6.8 Netgroups

Netgroups have become a daily staple for NIS administrators. They allow machines and/or users to be collected together for various administrative tasks such as grouping machines together for use in the tcp_wrappers files /etc/hosts.allow and /etc/hosts.deny. In this next example, you restrict access via ssh only to members of the sysadmin netgroup:

# /etc/hosts.deny
sshd: ALL
 . . . 
# /etc/hosts.allow
sshd: @sysadmin

Netgroups can be composed solely of individual hosts:

sysadmin  (garion.plainjoe.org,-,-)(silk.plainjoe.org,-,-)

or other netgroups:

all_sysadmin    sysadmin secure_clients

or of any combination of the two.

RFC 2307 describes the structural nisNetgroup object class (Figure 6-7), which can be used to represent netgroups as directory entries. The cn attribute holds the name of the netgroup, the nisNetgroupTriple attribute stores the (host, user, NIS-domain) entries, and the memberNisNetgroup attribute stores the names of any nested netgroups.

Figure 6-7. nisNetgroup object classes

Before adding any netgroup entries to the directory, you must create the container ou.
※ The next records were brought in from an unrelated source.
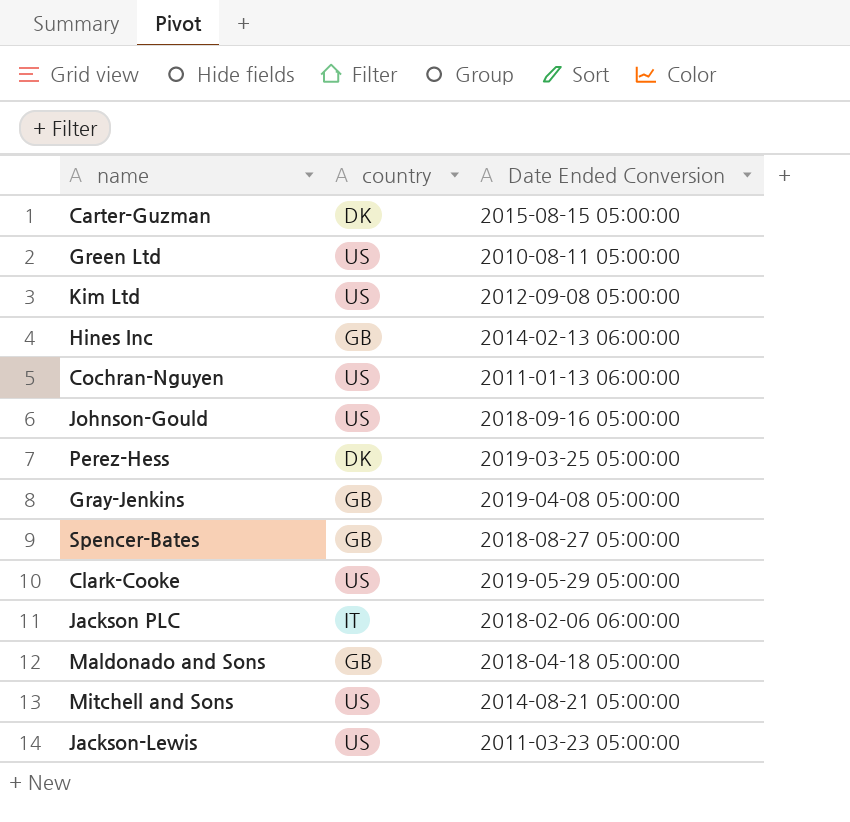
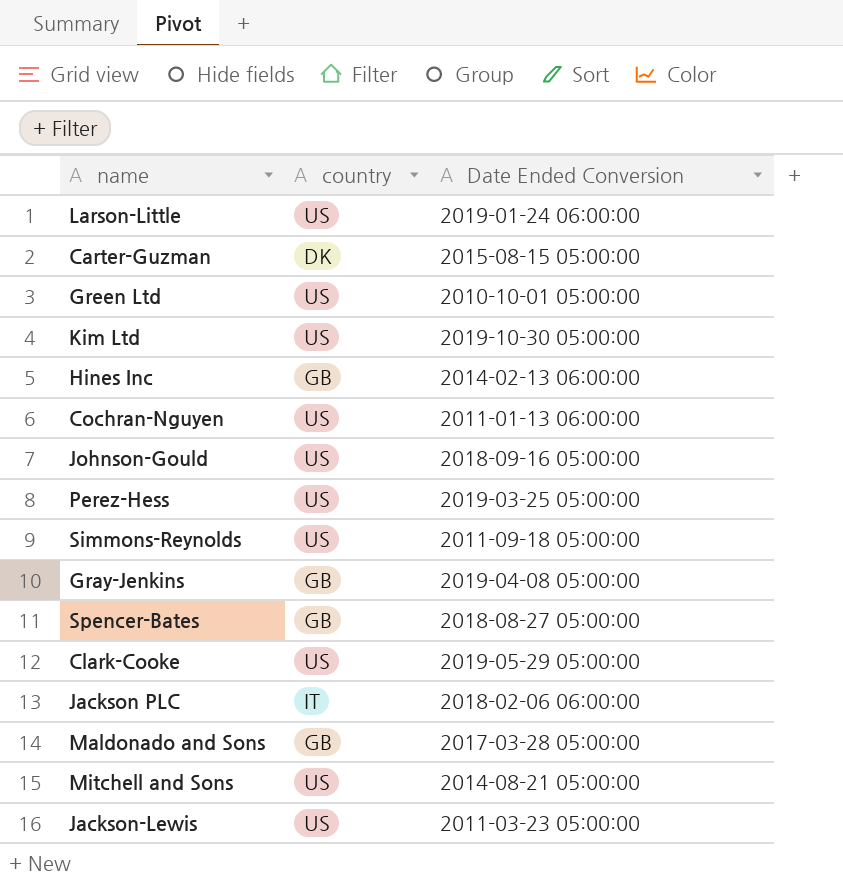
row Larson-Little: none -> US | 2019-01-24 06:00:00
Green Ltd | Date Ended Conversion: 2010-08-11 05:00:00 -> 2010-10-01 05:00:00
Kim Ltd | Date Ended Conversion: 2012-09-08 05:00:00 -> 2019-10-30 05:00:00
Perez-Hess | country: DK -> US
row Simmons-Reynolds: none -> US | 2011-09-18 05:00:00
Maldonado and Sons | Date Ended Conversion: 2018-04-18 05:00:00 -> 2017-03-28 05:00:00

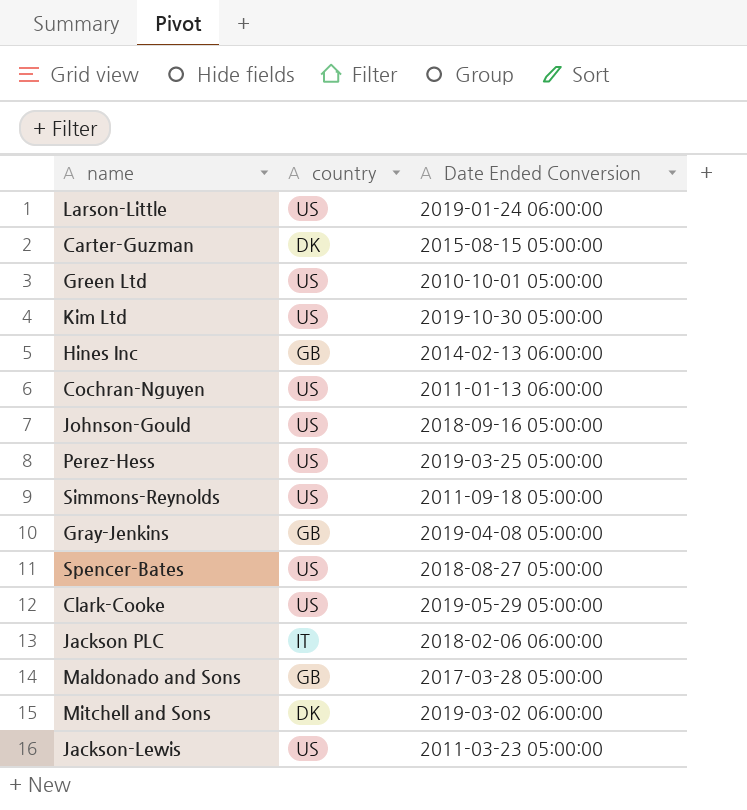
Spencer-Bates | country: GB -> US
Mitchell and Sons | country: US -> DK
Mitchell and Sons | Date Ended Conversion: 2014-08-21 05:00:00 -> 2019-03-02 06:00:00

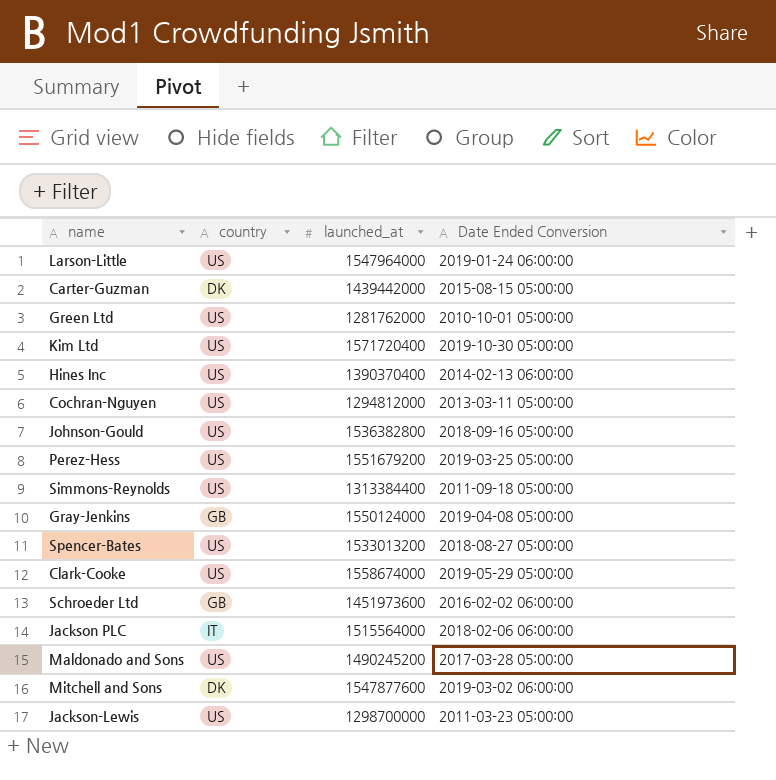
column launched_at | position: none -> 3
Hines Inc | country: GB -> US
Cochran-Nguyen | Date Ended Conversion: 2011-01-13 06:00:00 -> 2013-03-11 05:00:00
row Schroeder Ltd: none -> GB | 1451973600 | 2016-02-02 06:00:00
Maldonado and Sons | country: GB -> US

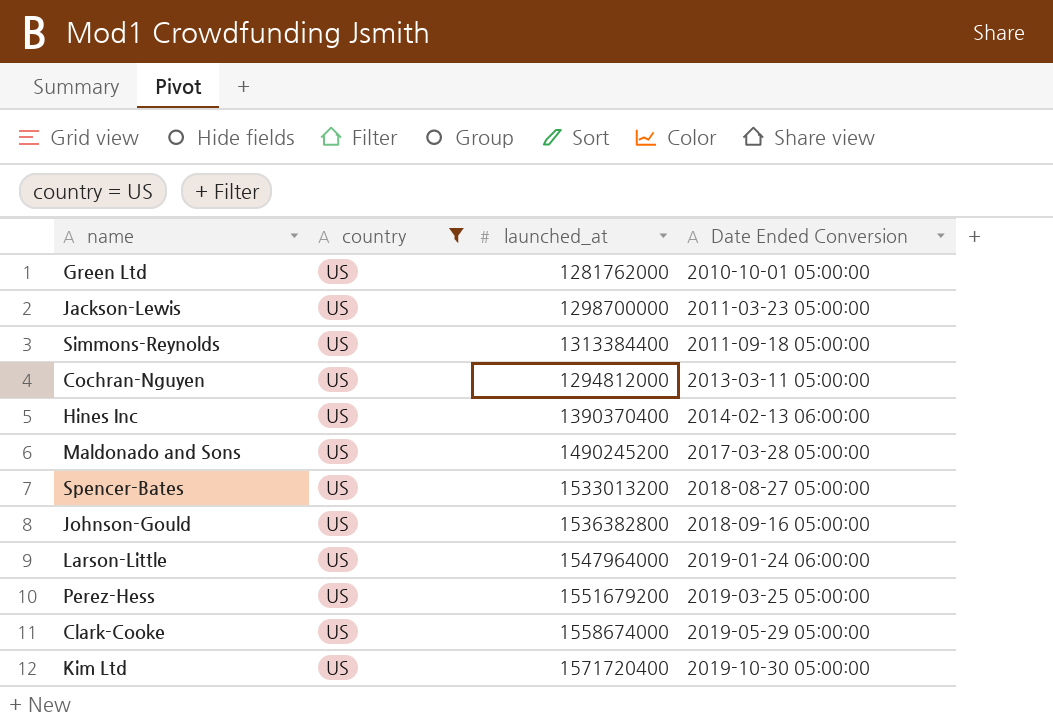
filter: none -> country = US
row order: none -> Date Ended Conversion ascending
By convention, I will use the ou=netgroup organizational unit for storing netgroups in this example:

dn: ou=netgroup,dc=plainjoe,dc=org
objectclass: organizationalUnit
ou: netgroup

After passing through PADL's migrate_netgroup.pl tool, the sysadmin netgroup will be represented by this LDIF entry:

$ ./migrate_netgroup.pl /etc/netgroup 
dn: cn=sysadmin,ou=netgroup,dc=plainjoe,dc=org
objectClass: nisNetgroup
objectClass: top
cn: sysadmin
nisNetgroupTriple: (garion.plainjoe.org,-,-)
nisNetgroupTriple: (silk.plainjoe.org,-,-)
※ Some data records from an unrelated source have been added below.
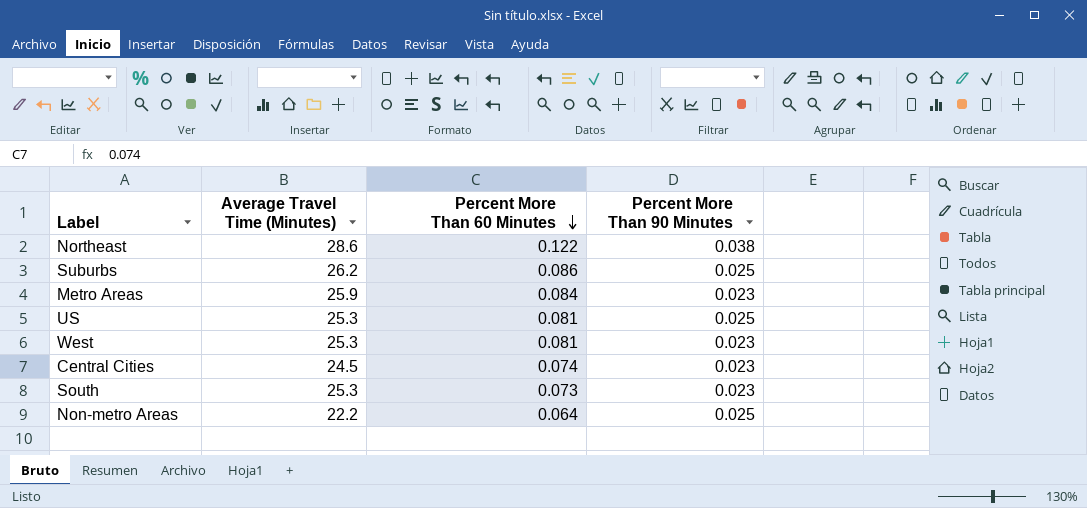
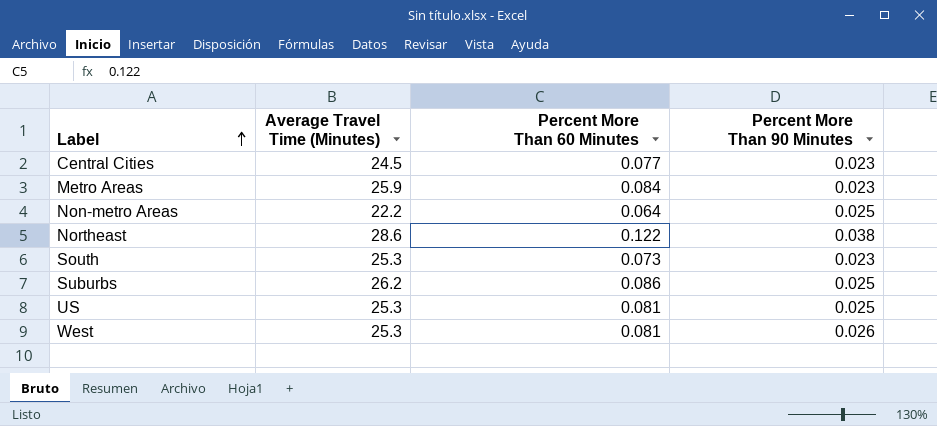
row order: Percent More Than 60 Minutes descending -> Label ascending
Central Cities | Percent More Than 60 Minutes: 0.074 -> 0.077
West | Percent More Than 90 Minutes: 0.023 -> 0.026

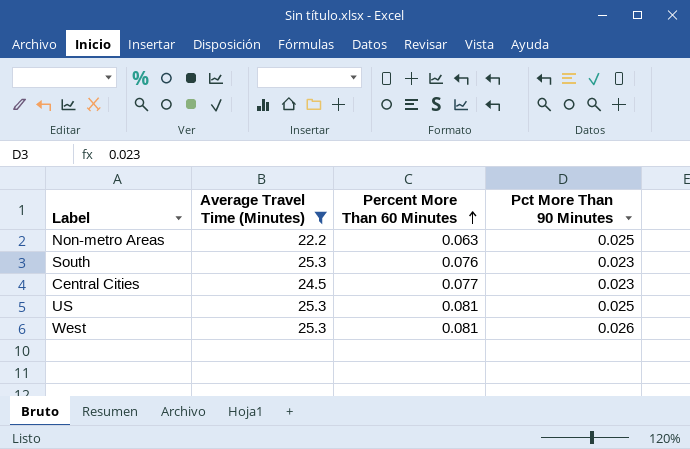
filter: none -> Average Travel Time (Minutes) <= 25.3
row order: Label ascending -> Percent More Than 60 Minutes ascending
column name: Percent More Than 90 Minutes -> Pct More Than 90 Minutes
Non-metro Areas | Percent More Than 60 Minutes: 0.064 -> 0.063
South | Percent More Than 60 Minutes: 0.073 -> 0.076

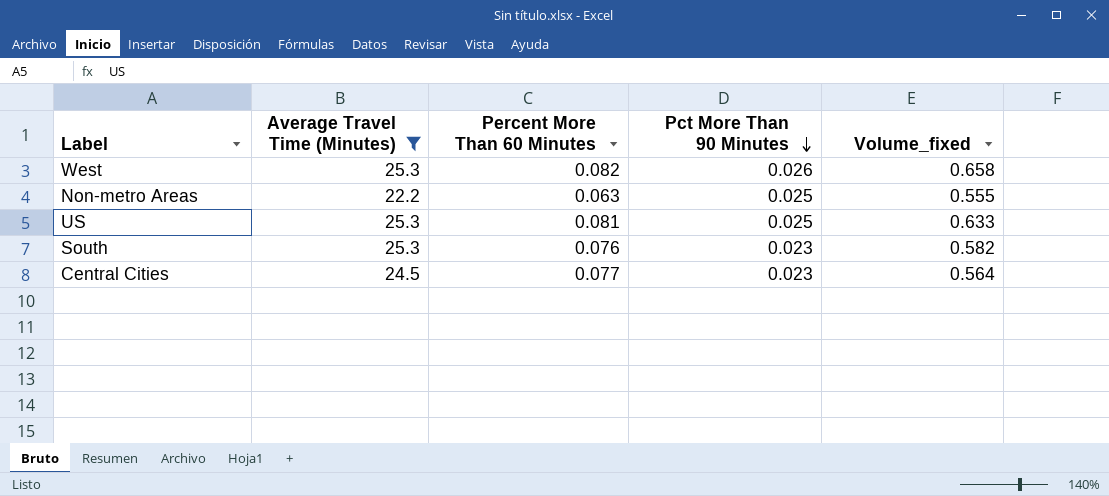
row order: Percent More Than 60 Minutes ascending -> Pct More Than 90 Minutes descending
column Volume_fixed | formula: none -> [Average Travel Time (Minutes)] * [Pct More Than 90 Minutes]
West | Percent More Than 60 Minutes: 0.081 -> 0.082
The all_sysadmin netgroup contains the sysadmin and the secure_clients netgroups, so it will use the memberNisNetgroup attribute:

dn: cn=all_sysadmin,ou=netgroup,dc=plainjoe,dc=org
objectClass: nisNetgroup
objectClass: top
cn: all_hosts
memberNisNetgroup: sysadmin
memberNisNetgroup: secure_clients

After adding these entries to your directory, you must configure the nss_base_netgroup parameter in /etc/ldap.conf to use the correct search suffix:

## /etc/ldap.conf
## <remaining parameters imitted>
## Configure the search parameters for netgroups.
nss_base_netgroup    ou=netgroup,dc=plainjoe,dc=org?one

Finally, you must inform the the operating system to pass off netgroup queries to the LDAP directory by updating the netgroup entry in /etc/nsswitch.conf:

## /etc/nsswitch.conf
##  . . . 
netgroup:   ldap

The getent tool can be used to query NSS for specific netgroups by giving the group name as a command-line parameter:

$ getent netgroup sysadmin 
sysadmin   (garion.plainjoe.org,-,-)(silk.plainjoe.org,-,-)
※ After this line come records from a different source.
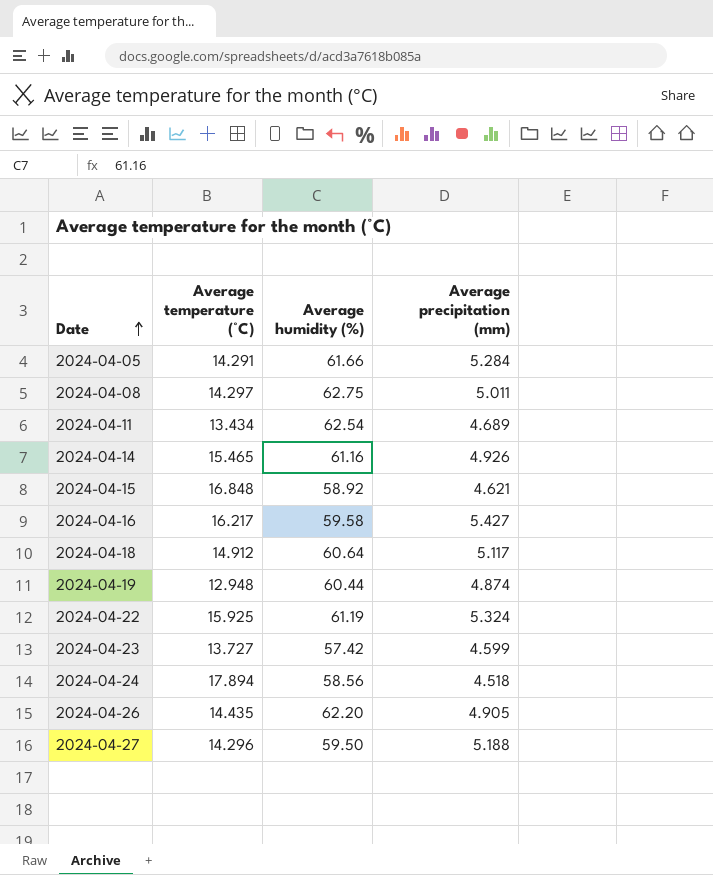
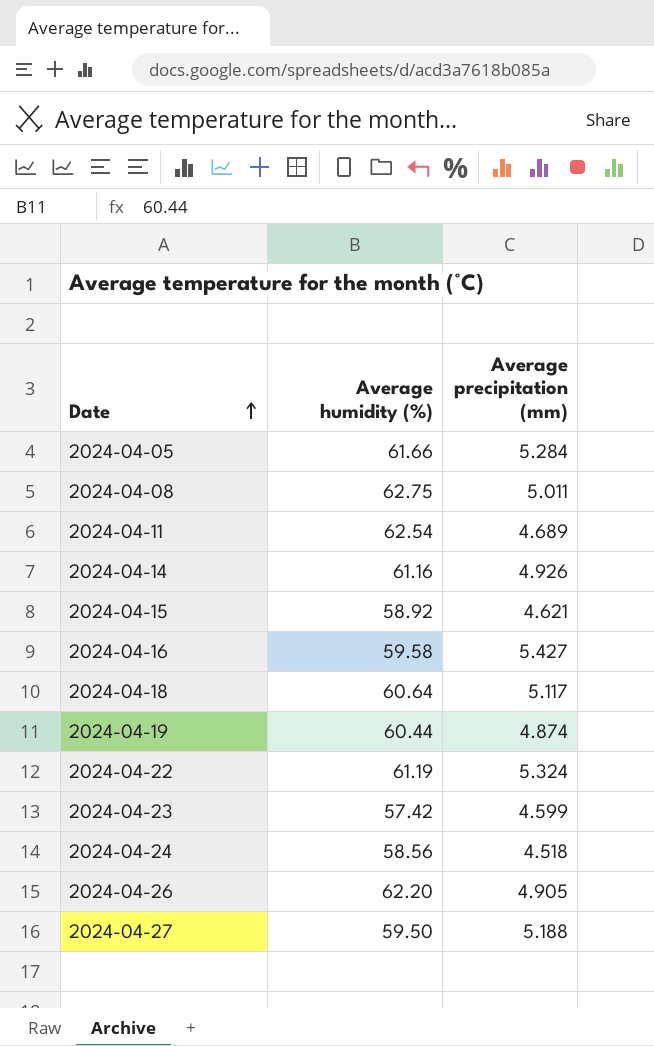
column Average temperature (°C) | position: 2 -> none

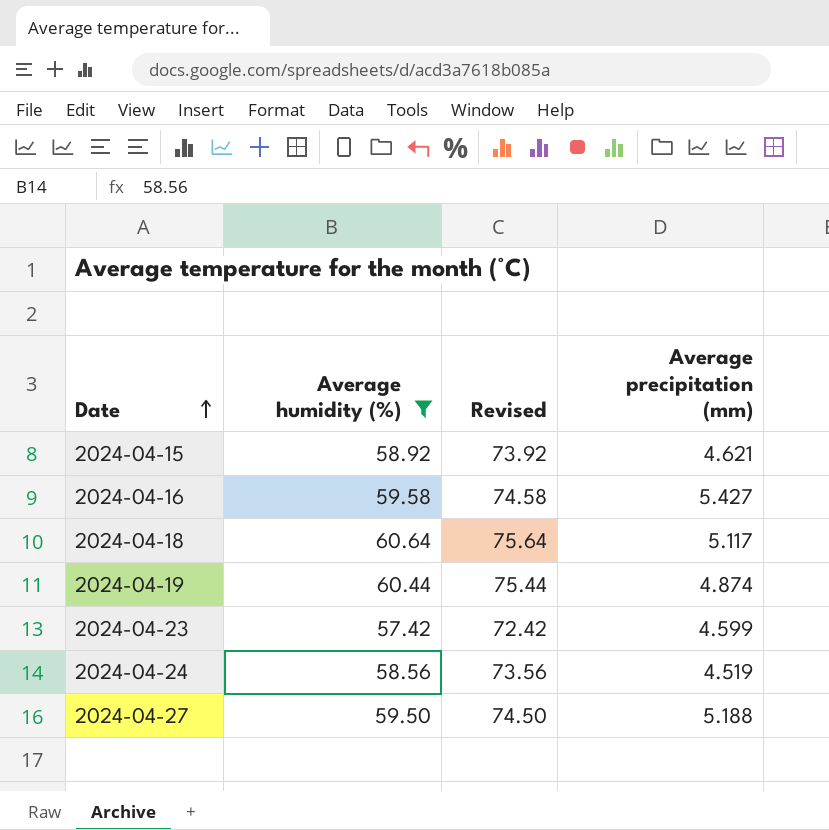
filter: none -> Average humidity (%) <= 60.64
column Revised | formula: none -> [Average humidity (%)] + 15
2024-04-24 | Average precipitation (mm): 4.518 -> 4.519

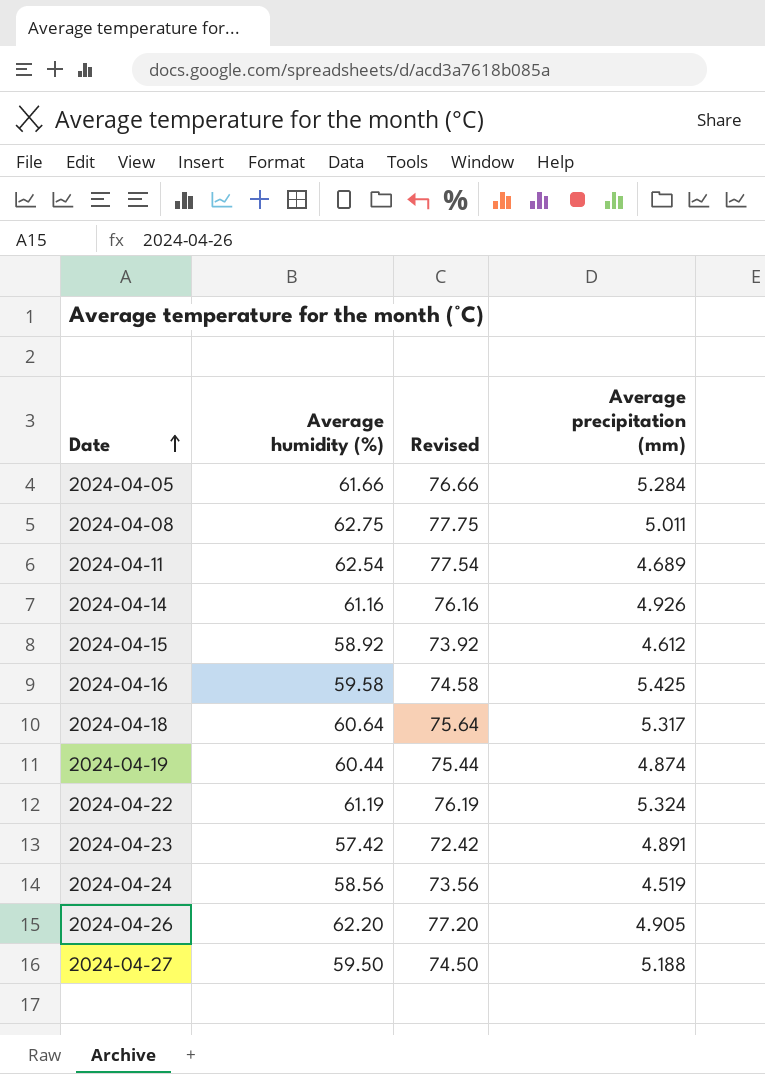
filter: Average humidity (%) <= 60.64 -> none
2024-04-15 | Average precipitation (mm): 4.621 -> 4.612
2024-04-16 | Average precipitation (mm): 5.427 -> 5.425
2024-04-18 | Average precipitation (mm): 5.117 -> 5.317
2024-04-23 | Average precipitation (mm): 4.599 -> 4.891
It would also be a good idea to verify that the /etc/hosts.allow listed in the beginning of the section obeyed the netgroups membership by actually attempting to log on to the machine using ssh from a host other than garion or silk.

There are many services that can use netgroups. The tcp_wrappers security package is only one example. Another frequent use of netgroups is to utilize them to restrict access to exported NFS file systems (refer to the exports(5) manpage). Any place where these administrative groups were used in your NIS domain should remain valid for these new nss_ldap-enabled systems.